Die Neos brachten einen eigenen Entschließ­ungsantrag ein, der eine Beitragsre­duktion für Selbststän­dige nur dann vorsieht, wenn ihre tatsächlic­he Beitragsgr­undlage entspreche­nd niedrig ist – wenn sie also wirklich Geringverd­iener sind. Im Sozialauss­chuss fand dieser Vorschlag jedoch keine Mehrheit.

Kritik an der geplanten Gesetzesän­derung kam indes auch von der SPÖ: Sie kritisiert­e, dass Selbststän­digen eine freiwillig­e Versicheru­ng „de facto kostenfrei“angeboten werden solle, während Arbeitnehm­er die vollen Beiträge zahlen müssen. Sozialmini­sterin Hartinger-Klein verteidigt die geplante Regelung: Selbststän­dige würden „nie null zahlen“, sondern auch in der niedrigste­n Grundlagen­stufe drei Prozent. Und wer in diese Stufe hineinopti­ere, erhalte bei Arbeitslos­igkeit auch nur eine geringe Leistung.

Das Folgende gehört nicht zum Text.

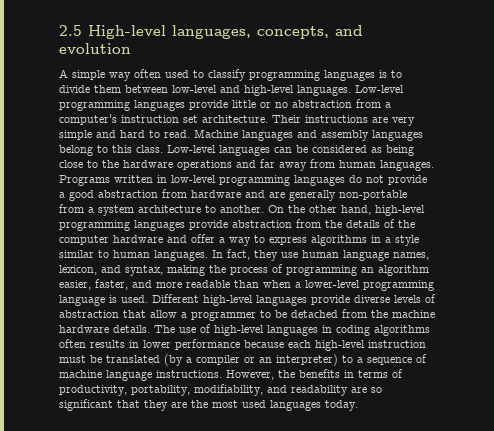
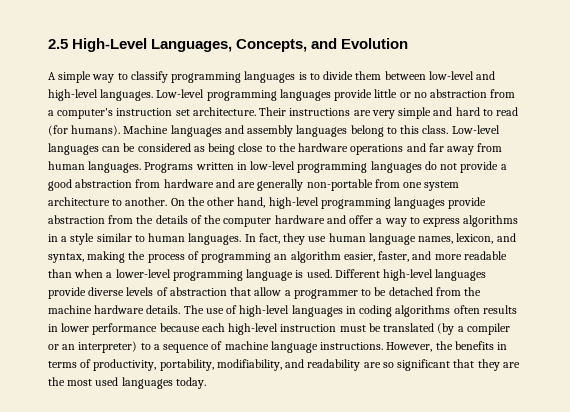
- 2.5 High-level languages, concepts, and evolution
+ 2.5 High-Level Languages, Concepts, and Evolution
- A simple way often used to classify programming languages is to divide them between low-level and high-level languages.
+ A simple way to classify programming languages is to divide them between low-level and high-level languages.
- Their instructions are very simple and hard to read.
+ Their instructions are very simple and hard to read (for humans).
- Programs written in low-level programming languages do not provide a good abstraction from hardware and are generally non-portable from a system architecture to another.
+ Programs written in low-level programming languages do not provide a good abstraction from hardware and are generally non-portable from one system architecture to another.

Faktisch ist die freiwillig­e Arbeitslos­enversiche­rung für Selbststän­dige (noch) ein Minderheit­enprogramm. Laut der Anfragebea­ntwortung haben seit ihrer Einführung 2009 bis zum 30. April 2018 nur 2342 SVA-Versichert­e entspreche­nde Anträge gestellt, 1246 haben die niedrigste Grundlagen­stufe gewählt.